(Records from a data collection)
# # # # #
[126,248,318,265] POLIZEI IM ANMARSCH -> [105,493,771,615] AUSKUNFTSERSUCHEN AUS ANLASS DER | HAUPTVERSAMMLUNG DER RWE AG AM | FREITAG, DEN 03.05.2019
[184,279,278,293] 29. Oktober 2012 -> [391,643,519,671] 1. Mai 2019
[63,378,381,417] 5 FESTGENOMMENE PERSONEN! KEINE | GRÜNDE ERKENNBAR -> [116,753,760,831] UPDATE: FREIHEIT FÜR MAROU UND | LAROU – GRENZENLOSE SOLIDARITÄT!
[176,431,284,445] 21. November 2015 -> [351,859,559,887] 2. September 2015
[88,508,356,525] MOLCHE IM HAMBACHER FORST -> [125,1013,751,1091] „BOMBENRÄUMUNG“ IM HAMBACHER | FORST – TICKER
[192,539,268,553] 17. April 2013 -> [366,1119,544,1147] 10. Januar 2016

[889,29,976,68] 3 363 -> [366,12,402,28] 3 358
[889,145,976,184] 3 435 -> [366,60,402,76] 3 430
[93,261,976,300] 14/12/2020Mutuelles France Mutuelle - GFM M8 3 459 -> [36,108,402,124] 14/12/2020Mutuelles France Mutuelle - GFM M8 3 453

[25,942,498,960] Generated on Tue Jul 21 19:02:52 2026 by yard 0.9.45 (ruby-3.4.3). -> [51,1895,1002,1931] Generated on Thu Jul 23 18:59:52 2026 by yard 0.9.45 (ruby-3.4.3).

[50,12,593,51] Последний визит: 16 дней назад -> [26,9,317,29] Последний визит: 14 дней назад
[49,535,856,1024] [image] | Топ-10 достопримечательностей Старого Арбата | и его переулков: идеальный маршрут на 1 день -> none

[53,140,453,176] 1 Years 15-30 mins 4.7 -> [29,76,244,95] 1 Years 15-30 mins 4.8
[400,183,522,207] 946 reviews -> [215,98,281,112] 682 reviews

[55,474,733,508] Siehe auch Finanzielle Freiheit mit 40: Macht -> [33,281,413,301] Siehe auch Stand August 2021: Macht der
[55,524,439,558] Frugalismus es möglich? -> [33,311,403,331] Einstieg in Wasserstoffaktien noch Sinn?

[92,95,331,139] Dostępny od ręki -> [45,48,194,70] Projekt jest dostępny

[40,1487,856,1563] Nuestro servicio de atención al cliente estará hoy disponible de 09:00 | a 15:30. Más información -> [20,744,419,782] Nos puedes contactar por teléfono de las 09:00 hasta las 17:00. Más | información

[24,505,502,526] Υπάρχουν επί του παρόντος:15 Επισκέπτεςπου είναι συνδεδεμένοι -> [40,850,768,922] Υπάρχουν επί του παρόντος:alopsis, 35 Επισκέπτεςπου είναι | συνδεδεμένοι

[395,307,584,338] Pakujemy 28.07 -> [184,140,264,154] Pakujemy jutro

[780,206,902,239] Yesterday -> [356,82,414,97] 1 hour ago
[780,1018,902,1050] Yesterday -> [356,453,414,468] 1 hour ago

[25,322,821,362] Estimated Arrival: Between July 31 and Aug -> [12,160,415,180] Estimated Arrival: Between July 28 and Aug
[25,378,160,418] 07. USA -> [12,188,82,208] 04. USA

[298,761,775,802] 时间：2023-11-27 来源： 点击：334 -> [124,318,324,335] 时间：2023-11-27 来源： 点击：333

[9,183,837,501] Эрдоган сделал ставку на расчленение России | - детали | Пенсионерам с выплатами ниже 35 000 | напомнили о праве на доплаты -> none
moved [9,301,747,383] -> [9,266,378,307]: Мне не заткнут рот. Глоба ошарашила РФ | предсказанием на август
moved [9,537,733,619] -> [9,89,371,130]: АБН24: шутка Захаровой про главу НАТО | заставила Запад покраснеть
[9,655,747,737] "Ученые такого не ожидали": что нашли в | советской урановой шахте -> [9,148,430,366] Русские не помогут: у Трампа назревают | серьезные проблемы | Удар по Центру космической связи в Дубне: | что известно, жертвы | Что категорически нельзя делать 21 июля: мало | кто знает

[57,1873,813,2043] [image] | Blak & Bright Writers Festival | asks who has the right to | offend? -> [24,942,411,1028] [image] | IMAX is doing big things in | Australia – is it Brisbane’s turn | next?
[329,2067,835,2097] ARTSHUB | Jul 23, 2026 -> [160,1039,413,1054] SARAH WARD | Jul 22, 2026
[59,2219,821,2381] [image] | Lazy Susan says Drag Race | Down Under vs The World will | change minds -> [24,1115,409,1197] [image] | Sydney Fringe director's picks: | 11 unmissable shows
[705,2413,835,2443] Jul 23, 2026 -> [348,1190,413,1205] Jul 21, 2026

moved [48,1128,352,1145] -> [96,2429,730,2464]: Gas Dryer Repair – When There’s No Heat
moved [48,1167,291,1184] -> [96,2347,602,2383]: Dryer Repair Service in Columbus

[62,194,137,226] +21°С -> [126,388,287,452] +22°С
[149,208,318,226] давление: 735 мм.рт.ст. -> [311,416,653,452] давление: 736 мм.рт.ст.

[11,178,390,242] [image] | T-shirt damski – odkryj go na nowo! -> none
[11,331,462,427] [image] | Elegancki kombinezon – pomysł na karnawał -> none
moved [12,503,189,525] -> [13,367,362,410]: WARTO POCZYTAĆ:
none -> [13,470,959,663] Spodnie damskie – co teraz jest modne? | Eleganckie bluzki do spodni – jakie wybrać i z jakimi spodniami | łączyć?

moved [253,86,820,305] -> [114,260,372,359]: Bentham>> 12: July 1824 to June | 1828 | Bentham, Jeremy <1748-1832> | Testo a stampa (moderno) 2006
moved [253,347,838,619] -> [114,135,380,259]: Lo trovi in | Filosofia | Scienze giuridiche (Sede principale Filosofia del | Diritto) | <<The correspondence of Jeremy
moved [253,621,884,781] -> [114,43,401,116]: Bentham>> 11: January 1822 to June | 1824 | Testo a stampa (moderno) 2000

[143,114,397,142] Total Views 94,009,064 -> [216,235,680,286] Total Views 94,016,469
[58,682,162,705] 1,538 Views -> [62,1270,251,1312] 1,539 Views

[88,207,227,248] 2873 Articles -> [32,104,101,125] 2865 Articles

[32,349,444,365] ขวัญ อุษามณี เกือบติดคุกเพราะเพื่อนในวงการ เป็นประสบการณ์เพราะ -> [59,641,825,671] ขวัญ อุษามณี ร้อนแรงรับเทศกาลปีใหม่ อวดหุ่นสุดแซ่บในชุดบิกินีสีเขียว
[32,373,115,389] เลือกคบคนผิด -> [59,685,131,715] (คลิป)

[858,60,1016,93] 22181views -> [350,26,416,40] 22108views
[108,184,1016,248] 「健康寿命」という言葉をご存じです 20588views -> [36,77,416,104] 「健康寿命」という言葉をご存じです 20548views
# # # # #
▶ _Try it_:
Only a number is expected here: how many lines of the records above contain "Testo".

▶ _Response below_:
2